Theatrics are nothing new to mummies. They have long held a fascination in popular culture, particularly in cinema. Boris Karloff's "The Mummy" debuted in 1932, taking advantage of mythology surrounding the so-called curse of King Tut's tomb, a global sensation when unearthed in Egypt a decade earlier. A multitude of mummy movies followed, including a 1999 remake starring Brendan Fraser that did well enough at the box office to sire two sequels.
"Mummies of the World" has its own dramatic origins. In 2004, a strange crate was discovered in a vault beneath the Reiss-Englhorn Museums in Mannheim, Germany, during a renovation. A researcher was curious what it held.
"He popped the top off, and there were mummies," says Heather Gill-Frerking, research curator with the Reiss-Englhorn. "He was very surprised."
Museum records were searched and the mystery was resolved. In 1917, heirs of the artist Gabriel von Max had donated the collection of 20 mummies to the museum. They were thought to have been lost during the chaos of World War II.
Science defies time
Scientists soon began to study the remains with modern forensic methods. What came to be known as the German Mummy Project used computer tomography, MRIs, radio carbon dating and DNA analysis to learn the mummies' stories.
Researchers were able to study the mummies without unwrapping them and with a minimum of invasive techniques, project leaders say. Mummies were soon gathered from other institutions across Europe for examination.
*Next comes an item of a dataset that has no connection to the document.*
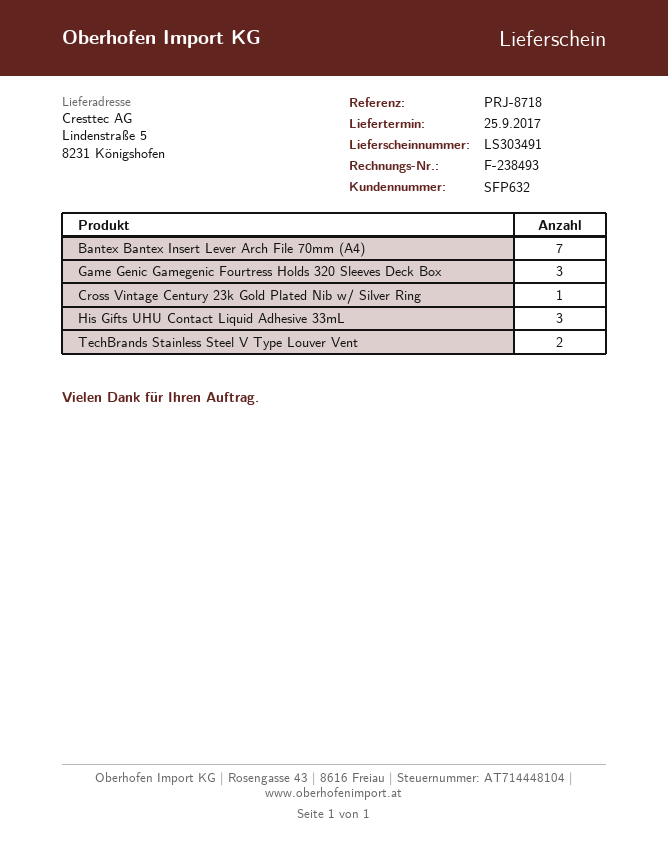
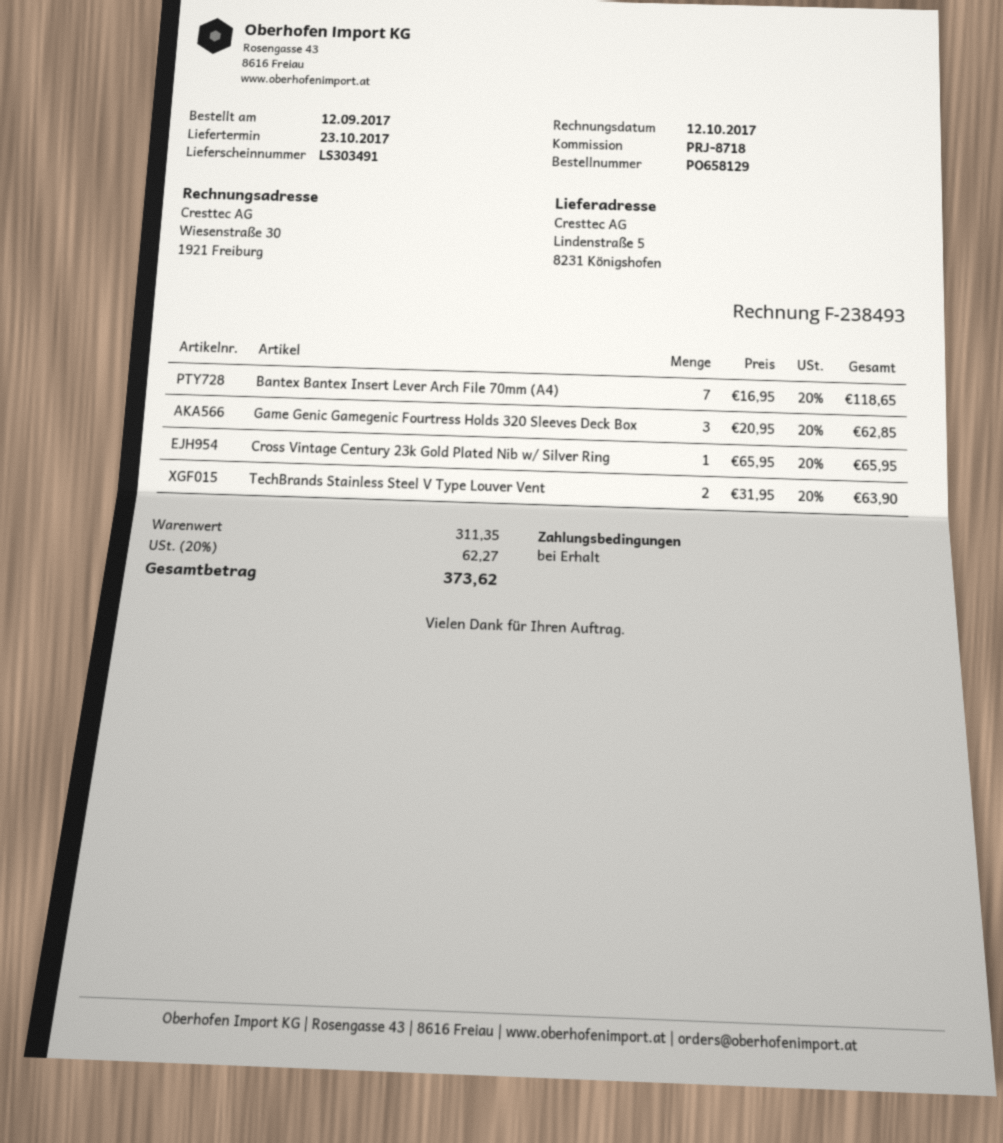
delivery date: 2017-09-25 -> 2017-10-23
His Gifts UHU Contact Liquid Adhesive 33mL: 3 -> none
Tests told much: Diet, age, cause of death and even religious origin were detailed. A healed scar on the chest of a tattooed woman from Chile mummified 800 years ago showed that she was well-cared-for in life and probably benefited from whatever medical knowledge was available, Gill-Frerking says.
Examination of what is known as the Orlovits family mummies - father, mother and 1-year-old son found in a crypt in Hungary in 1994 - showed they were probably victims of an epidemic in the early 1800s called the "white plague," known today as tuberculosis.
Signs of respect
Gill-Frerking says the German Mummy Project is internationally recognized for its dignified approach. "I work hard to treat these mummies as a family member," she says.
Visitors get a three-minute orientation video before entering. "We don't present it in such a way that you walk right in and, wham, you're face to face with a mummy," she says.
Light, temperature and humidity are controlled to guard against damage. No cellphones or photography are permitted. During the exhibition in Los Angeles, 50 percent of the visitors were families with children.
John Mackay, Discovery Place's president, says the exhibit is engineered so people can make a personal connection with the specimens, while stressing the science involved. "You come to understand that these are people with real stories."
Mackay says prior exhibitions of "Body Worlds" and "Pompeii" have taught the museum staff that the public has an intense curiosity about the mysteries of death, on several levels.
"People are interested in connecting with the afterlife," he says. "Here they can do that on both the scientific and spiritual level."